The means of overcoming the malady that stands between God’s good goal and us is always the Means of Grace: Baptism, Absolution, and Communion. These are the Means by which the Holy Spirit takes the Redemption, the Forgiveness, the Grace that Jesus paid for with His holy precious blood and His innocent suffering and death on the cross, and delivers them to you now. So what then is this, about asking for the Holy Spirit? In my 10-year preparation for the next time the Charismatic movement invades, I’ve warned you about praying for the Holy Spirit apart from the Means of Grace. That is a mark of Pentecostals and Charismatics. So what gives with “how much more will your Father give the Holy Spirit to those who ask Him!”?

Jesus here summarizes all the good gifts that Children of the Heavenly Father could ask for with the promise that He will give the Holy Spirit. Check the parallel account in Matthew. There Jesus says, “ If you, then, though you are evil, know how to give good gifts to your children, how much more will your Father in heaven give good gifts to those who ask Him” (Mt. 7:11)! What’s the good Gift, the Power, the Inheritance, that Jesus tells His apostles to wait for? The Holy Spirit, the forgiving, winning, pure Spirit that Jesus won for dirty, loser, sinners like us. Listen to what Scripture says about the Spirit you have from Baptism, from being absolved, from eating and drinking the Body and Blood of your Savior: “You did not receive a spirit that makes you a slave again to fear, but you received the Spirit of sonship. And by Him we cry, ‘Abba, Father’" (Rom. 8:15). Again Galatians 4, “Because you are sons, God sent the Spirit of His Son into our hearts, the Spirit who calls out, ‘Abba, Father’” (Gal. 4:6).
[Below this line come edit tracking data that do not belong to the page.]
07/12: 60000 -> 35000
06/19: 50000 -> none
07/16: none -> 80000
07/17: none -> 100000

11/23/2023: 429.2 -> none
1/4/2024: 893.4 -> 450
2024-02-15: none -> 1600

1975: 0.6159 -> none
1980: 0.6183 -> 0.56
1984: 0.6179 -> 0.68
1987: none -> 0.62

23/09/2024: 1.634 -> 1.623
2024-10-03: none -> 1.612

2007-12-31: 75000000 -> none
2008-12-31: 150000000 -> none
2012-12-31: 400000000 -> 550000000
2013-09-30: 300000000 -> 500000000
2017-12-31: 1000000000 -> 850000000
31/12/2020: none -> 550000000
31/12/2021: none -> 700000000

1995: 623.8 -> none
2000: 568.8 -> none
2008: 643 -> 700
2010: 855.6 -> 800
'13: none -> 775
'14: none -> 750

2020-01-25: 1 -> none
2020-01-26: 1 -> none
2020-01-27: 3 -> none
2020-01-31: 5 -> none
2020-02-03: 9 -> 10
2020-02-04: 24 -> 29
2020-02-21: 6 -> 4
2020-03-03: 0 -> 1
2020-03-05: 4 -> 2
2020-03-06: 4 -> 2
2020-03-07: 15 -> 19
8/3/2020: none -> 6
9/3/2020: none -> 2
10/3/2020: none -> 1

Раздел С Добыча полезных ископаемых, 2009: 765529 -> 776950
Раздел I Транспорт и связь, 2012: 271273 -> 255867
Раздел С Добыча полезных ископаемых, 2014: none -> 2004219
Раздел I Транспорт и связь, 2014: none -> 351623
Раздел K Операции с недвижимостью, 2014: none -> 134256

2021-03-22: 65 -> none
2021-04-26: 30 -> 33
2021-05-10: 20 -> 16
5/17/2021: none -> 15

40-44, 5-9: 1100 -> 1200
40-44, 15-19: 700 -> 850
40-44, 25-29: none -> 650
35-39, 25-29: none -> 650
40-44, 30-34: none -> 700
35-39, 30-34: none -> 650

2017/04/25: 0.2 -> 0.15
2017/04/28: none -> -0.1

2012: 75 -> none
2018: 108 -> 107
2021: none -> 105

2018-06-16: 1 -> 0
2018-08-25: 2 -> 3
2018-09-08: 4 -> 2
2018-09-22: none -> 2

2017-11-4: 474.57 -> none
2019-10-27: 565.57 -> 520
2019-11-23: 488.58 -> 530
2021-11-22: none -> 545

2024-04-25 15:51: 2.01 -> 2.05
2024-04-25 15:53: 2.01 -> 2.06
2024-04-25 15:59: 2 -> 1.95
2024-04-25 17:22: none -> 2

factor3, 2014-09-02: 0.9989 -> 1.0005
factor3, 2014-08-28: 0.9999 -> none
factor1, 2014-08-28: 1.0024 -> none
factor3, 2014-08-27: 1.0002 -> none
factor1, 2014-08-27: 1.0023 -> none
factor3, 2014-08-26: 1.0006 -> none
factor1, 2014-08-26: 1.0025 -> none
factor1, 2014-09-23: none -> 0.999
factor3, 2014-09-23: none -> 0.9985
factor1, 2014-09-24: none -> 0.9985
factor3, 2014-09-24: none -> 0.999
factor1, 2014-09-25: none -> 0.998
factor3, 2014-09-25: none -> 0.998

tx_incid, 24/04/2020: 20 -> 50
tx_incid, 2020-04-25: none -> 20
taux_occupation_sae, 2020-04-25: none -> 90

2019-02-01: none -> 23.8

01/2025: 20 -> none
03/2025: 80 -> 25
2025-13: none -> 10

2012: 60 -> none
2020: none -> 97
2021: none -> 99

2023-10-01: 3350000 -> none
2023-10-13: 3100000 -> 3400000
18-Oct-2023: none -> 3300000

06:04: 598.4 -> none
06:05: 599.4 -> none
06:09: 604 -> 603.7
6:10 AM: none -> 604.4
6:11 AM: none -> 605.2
This Spirit prays without ceasing. Does that surprise you? The evil spirit of sadness is always sad. The evil spirit of worry is always worried. The evil spirit of pride, of lust, of greed never fails to be prideful, lustful, greedy. The Holy Spirit never fails to be holy, and He never fails to call out the Aramaic equivalent of “Daddy”. In the multitude of maladies that confront us we’re moved and enabled to pray by the Spirit in Word and Sacrament and in these we’re also given the Spirit who always prays.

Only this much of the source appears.